At the time of their death in 1985, Pauli had just completed their autobiography, Song in a Weary Throat, published posthumously. Among their many achievements, they organised sit-ins in the 1940s to desegregate restaurants, and went to jail for refusing to sit in the back of a bus in March 1940 (over a decade before Rosa Parks achieved fame for doing the same). As a top-of-their-class Howard University law student in 1944, Pauli argued that the 1896 judgement, ‘Plessy v Ferguson’, the foundation of the lawfulness of segregation – African Americans being deemed separate but equal – would be overturned in 25 years if lawyers would focus on the ‘separate’ part of that judgement. It took ten years, following a judgement on the case ‘Brown v The Board of Education’. Thurgood Marshall, the civil rights lawyer, used Pauli’s paper to form the basis of the successful prosecution.
If I was pitching four movies about Pauli, what would they be? The first would be about their experiences in the Great Depression in the 1930s, riding box cars dressed in young man’s clothing, passing themselves off as male to avoid being raped. Pauli cultivated the friendship of a young woman, Peggy Holmes, who refused to accept Pauli as a man. The second would be about their activism during wartime, culminating in their admittance into law school. The third would be about their experiences as a law professor at Brandeis during the era of the Civil Rights movement in the 1960s, rejected by their students for amongst other things their use of the word ‘Negro’. The fourth would be about their relationship with a married woman – letters between them were signed variously as ‘Charlie Brown’, ‘Linus’ and ‘007’, the double O’s linked together to form a pair of spectacles. Pauli didn’t just have a second act in their American life – they had four of them.
There is more. Pauli pledged their support to Betty Friedan during the formation of the National Organization for Women. Pauli wrote poetry. Their work was also used by the late Supreme Court Justice Ruth Bader Ginsburg, one of the film’s interviewees and the subject of West and Cohen’s previous documentary, RBG. I confess it was thrilling to see Ginsburg turn up; it was like meeting an old friend who hadn’t changed a bit.
In telling Pauli’s story, West and Cohen, who wrote the script with Talleah Bridges McMahon and Cinque Northern, have an enormous amount of written material to draw upon – including 135 boxes of papers donated to the Schlesinger Library at Harvard University – but very few people who knew Pauli really well. Pauli did help disadvantaged African American students, two of whom are interviewed. Did the men know she was gay? “We kinda knew but didn’t say anything,” one of them replies.
The film is at its clunkiest when Pauli’s legacy is discussed by a group of students. When one non-binary interviewee says they wish they knew Pauli existed earlier, you feel the emphasis is drawn away from the film’s subject.

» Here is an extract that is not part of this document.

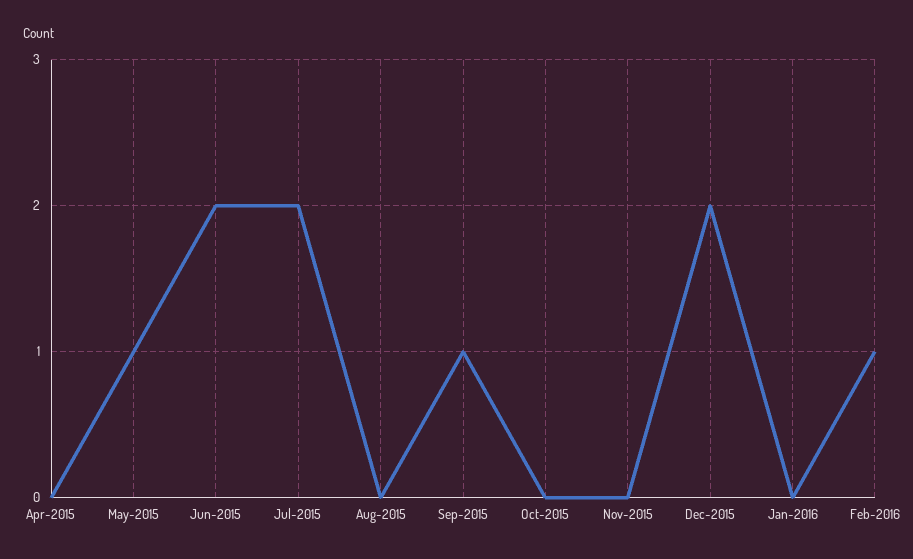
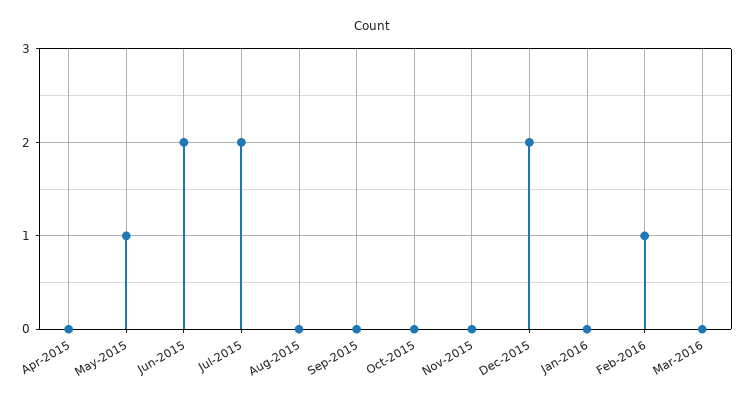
Sep-2015: 1 -> 0
Mar-2016: none -> 0

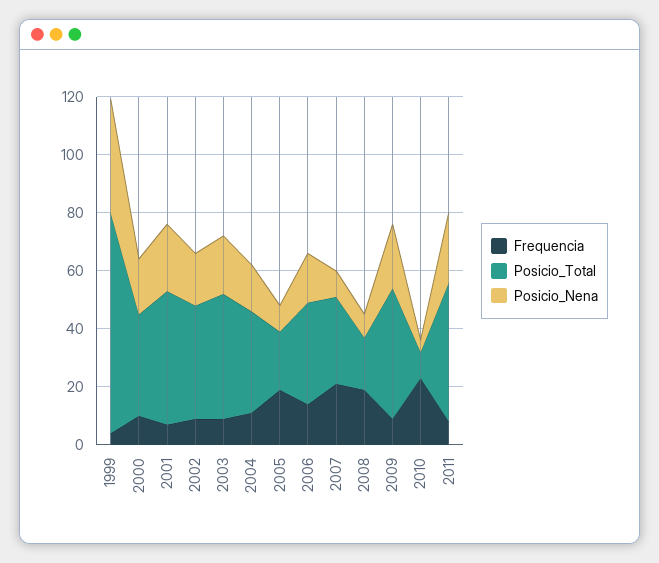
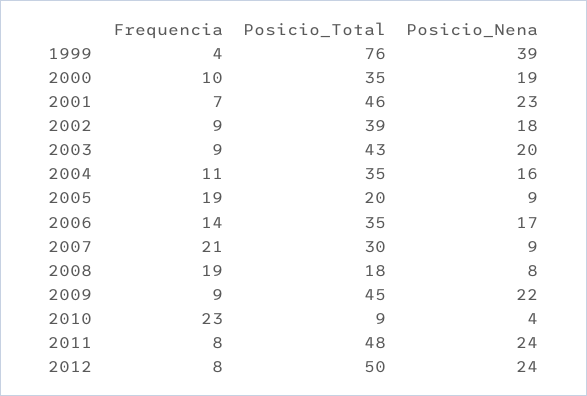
Frequencia, 2012: none -> 8
Posicio_Total, 2012: none -> 50
Posicio_Nena, 2012: none -> 24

Intertitles insist on Pauli being ahead of their time with hammer-blow regularity to the point of overkill.
On Pauli’s correspondence with Eleanor Roosevelt, West and Cohen don’t entirely satisfy our curiosity. How many letters did they exchange and at what point did they stop writing? (Eleanor died in 1962.) Pauli was certainly critical of Eleanor’s husband, Franklin, and his silence in the face of racial violence, which as president he addressed only obliquely.

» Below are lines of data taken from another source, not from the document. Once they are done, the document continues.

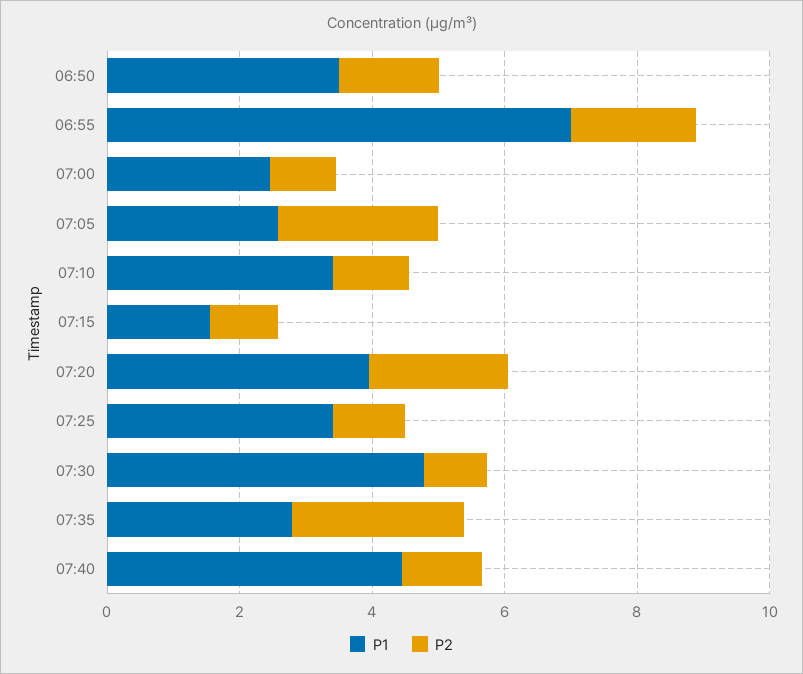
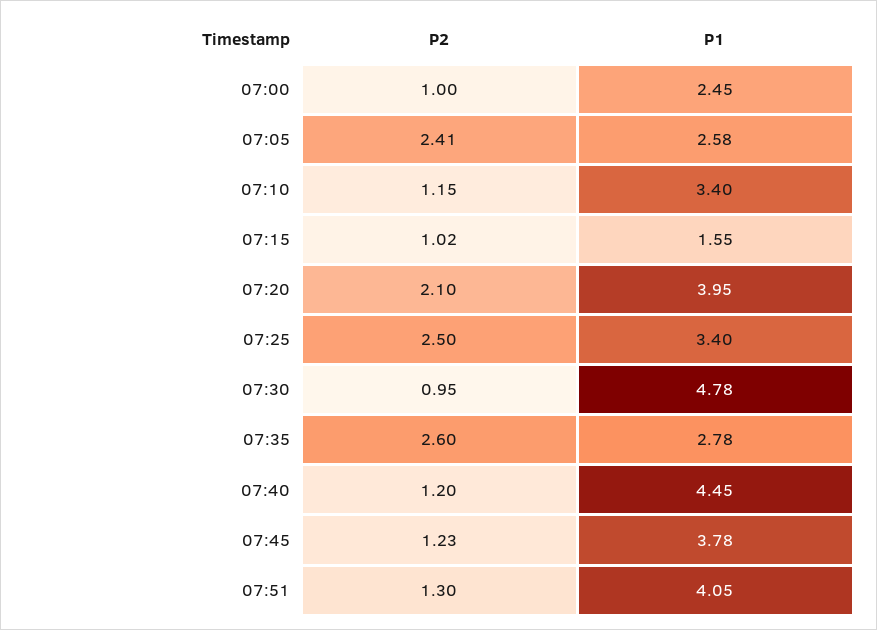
P1, 06:50: 3.5 -> none
P2, 06:50: 1.5 -> none
P1, 06:55: 7 -> none
P2, 06:55: 2 -> none
P2, 07:25: 1 -> 2.5
P2, 07:45: none -> 1.23
P1, 07:45: none -> 3.78
P2, 07:51: none -> 1.3
P1, 07:51: none -> 4.05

Pauli’s struggles with their sexual identity – submitting themselves to gynaecological examinations to determine whether they had hidden male genitalia – are poignant, as is her late in life romance. They were an inveterate letter writer; the machine gun thud of typewriter keys underscores some scenes. According to the filmmakers, Pauli relished the challenge of proving a point – in particular arguing for tenure in the light of diminished appreciation of their achievement. Religion finally proved a form of solace – West and Cohen show archive footage of her during service.

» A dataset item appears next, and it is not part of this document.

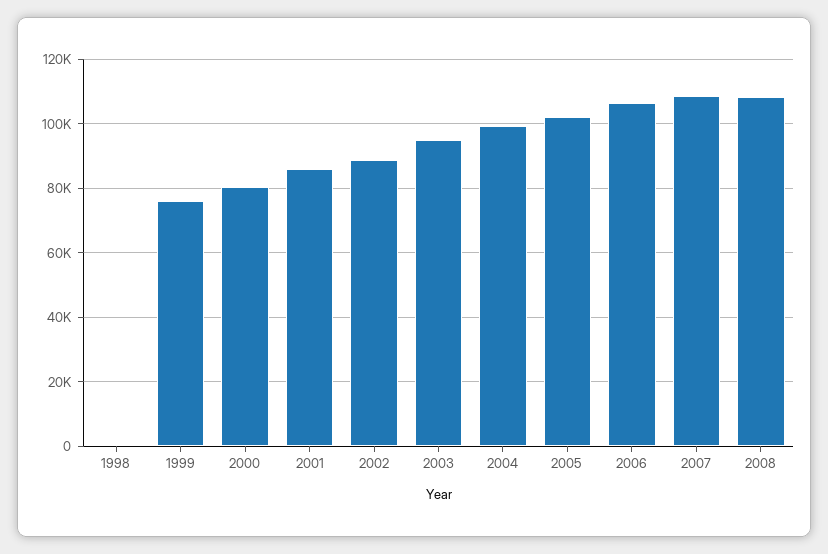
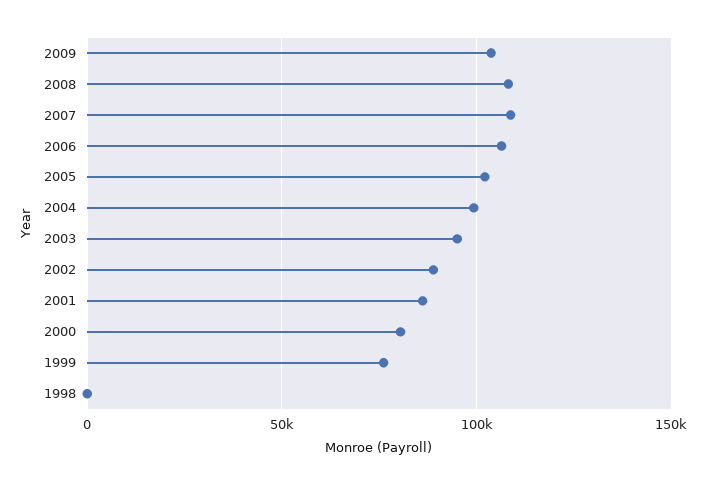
2009: none -> 105000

Whilst a college at Yale University was named after Pauli Murray in 2017, Pauli themselves had not reached iconic status. Their unconventional life was not hitherto considered an inspiration to change social attitudes. However, in shining a light on Pauli, West and Cohen make the case for them as an Exceptional American, with their beatific smile radiating a compassion that they were never fully afforded in life.